Afwijzing asielaanvraag op grond van Dublinverordening met betrekking tot Italië

In deze zaak heeft de Rechtbank Den Haag op 12 maart 2019 uitspraak gedaan in een asielprocedure waarbij de eiser, vertegenwoordigd door zijn gemachtigde, een verblijfsvergunning asiel voor bepaalde tijd had aangevraagd. De Staatssecretaris van Justitie en Veiligheid, vertegenwoordigd door zijn gemachtigde, heeft de aanvraag niet in behandeling genomen op basis van de Dublinverordening, omdat Italië verantwoordelijk werd geacht voor de behandeling van de aanvraag. Eiser heeft hiertegen beroep ingesteld.

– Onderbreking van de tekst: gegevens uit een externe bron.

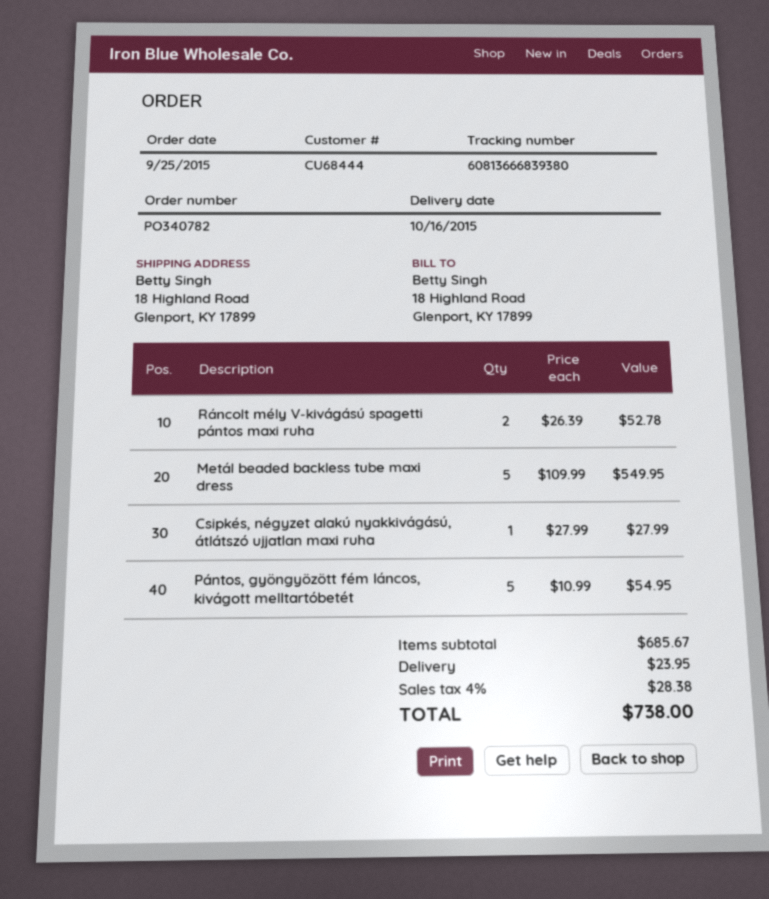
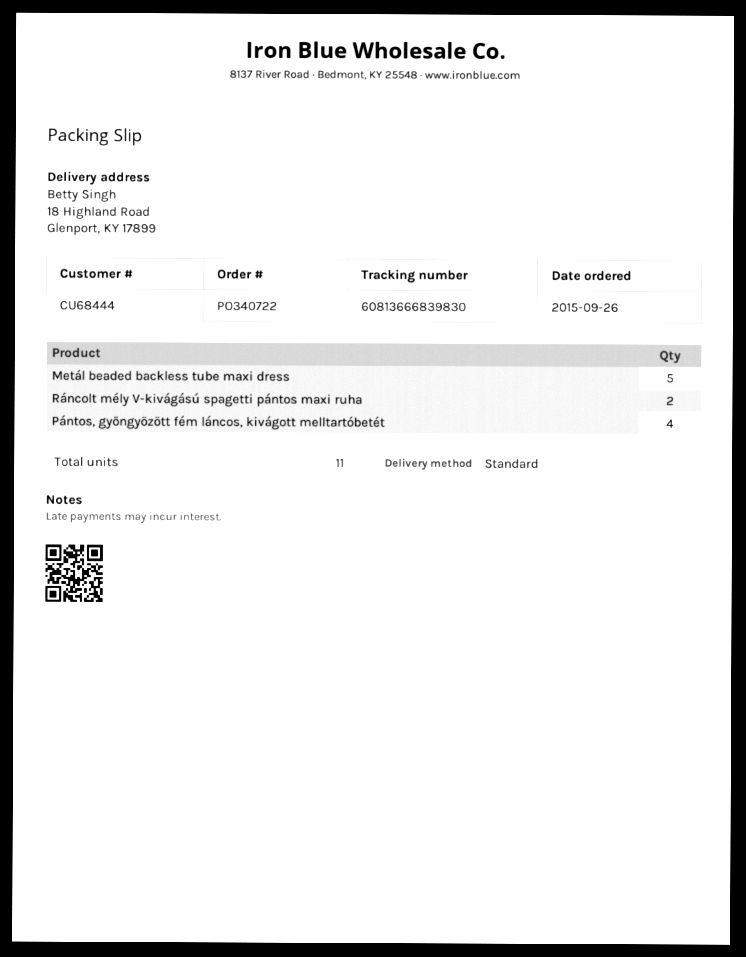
order number: PO340782 -> PO340722
order date: 2015-09-25 -> 2015-09-26
tracking number: 60813666839380 -> 60813666839830
Csipkés, négyzet alakú nyakkivágású, átlátszó ujjatlan maxi ruha: 1 -> none
Pántos, gyöngyözött fém láncos, kivágott melltartóbetét: 5 -> 4

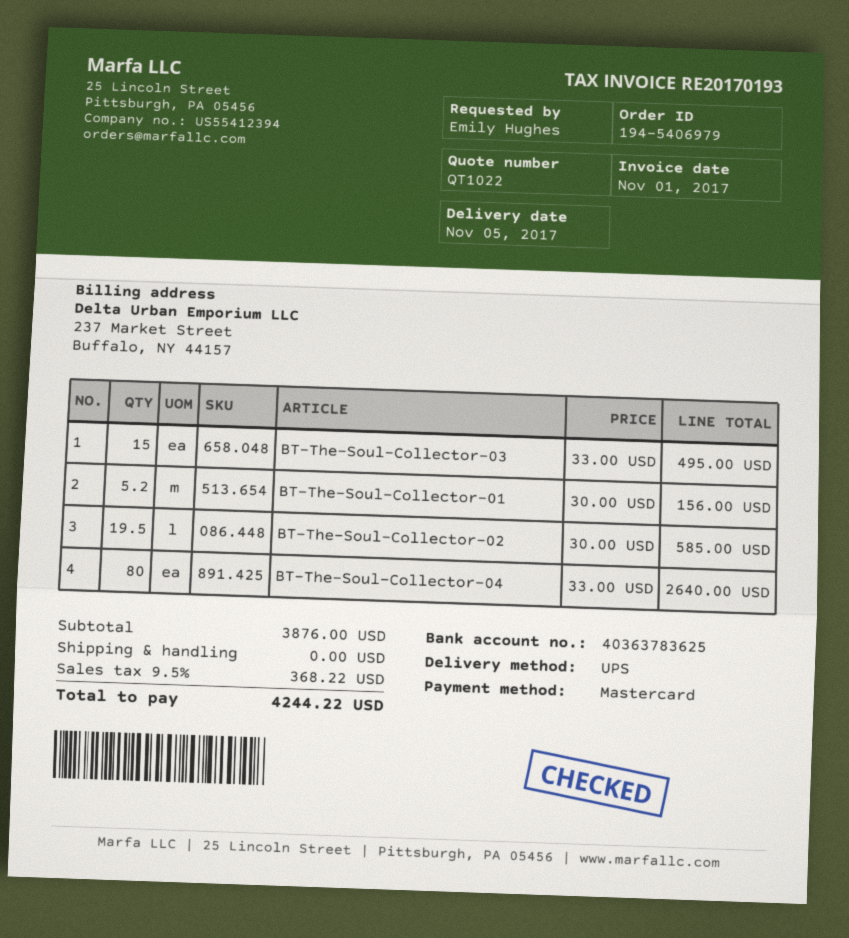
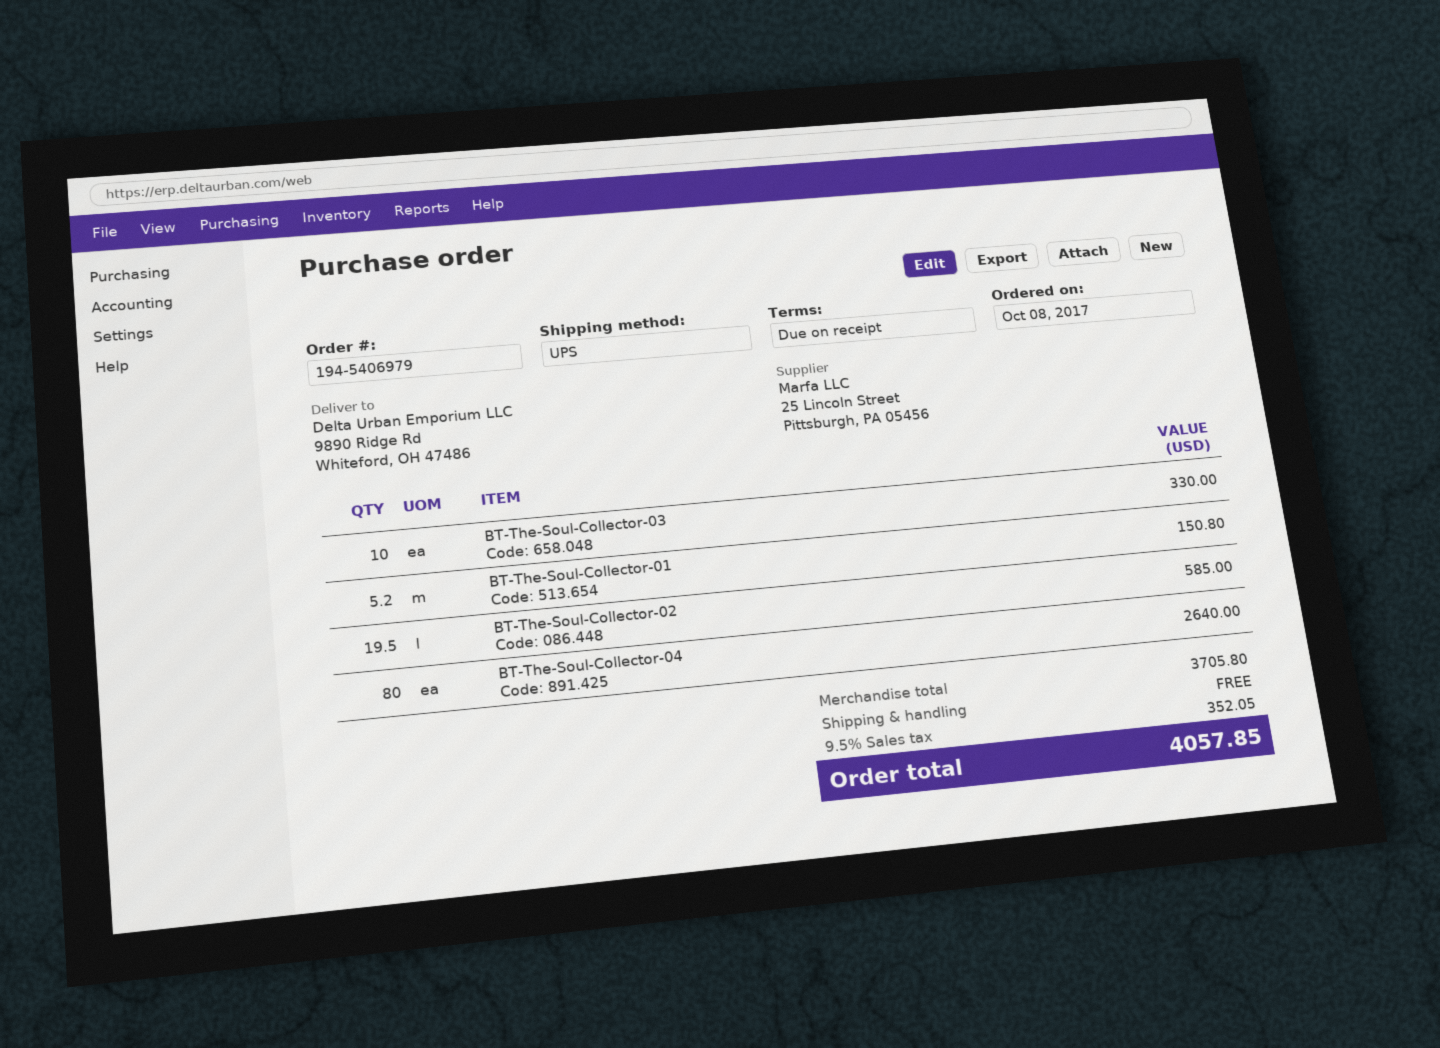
BT-The-Soul-Collector-03: 15 for 495.00 -> 10 for 330.00
BT-The-Soul-Collector-01: 5.2 for 156.00 -> 5.2 for 150.80
subtotal: 3876.00 -> 3705.80
tax: 9.5% = 368.22 -> 9.5% = 352.05
total: 4244.22 -> 4057.85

Tijdens de zitting op 7 maart 2019 heeft eiser betoogd dat Italië niet kan worden beschouwd als een veilige derde staat, en dat er tekortkomingen zijn in het asiel- en opvangsysteem aldaar. Eiser verwees naar verschillende rapporten en artikelen die de situatie in Italië beschrijven, en stelde dat deze niet in de eerdere uitspraak van de Afdeling bestuursrechtspraak van de Raad van State zijn meegenomen. De rechtbank overweegt dat de Staatssecretaris op basis van het interstatelijk vertrouwensbeginsel mag aannemen dat Italië zich houdt aan internationale verplichtingen, tenzij eiser kan aantonen dat er een reëel risico bestaat op een behandeling die in strijd is met artikel 3 van het EVRM.

De rechtbank concludeert dat de door eiser aangehaalde rapporten geen wezenlijk ander beeld geven van de opvangsituatie in Italië dan dat welke door de Afdeling is betrokken in eerdere uitspraken. De rechtbank ziet dan ook geen aanleiding om af te wijken van het standpunt van de Afdeling en verklaart het beroep ongegrond. Er wordt geen proceskostenveroordeling opgelegd. De uitspraak is openbaar gedaan en kan worden aangevochten bij de Afdeling bestuursrechtspraak van de Raad van State binnen een week na bekendmaking.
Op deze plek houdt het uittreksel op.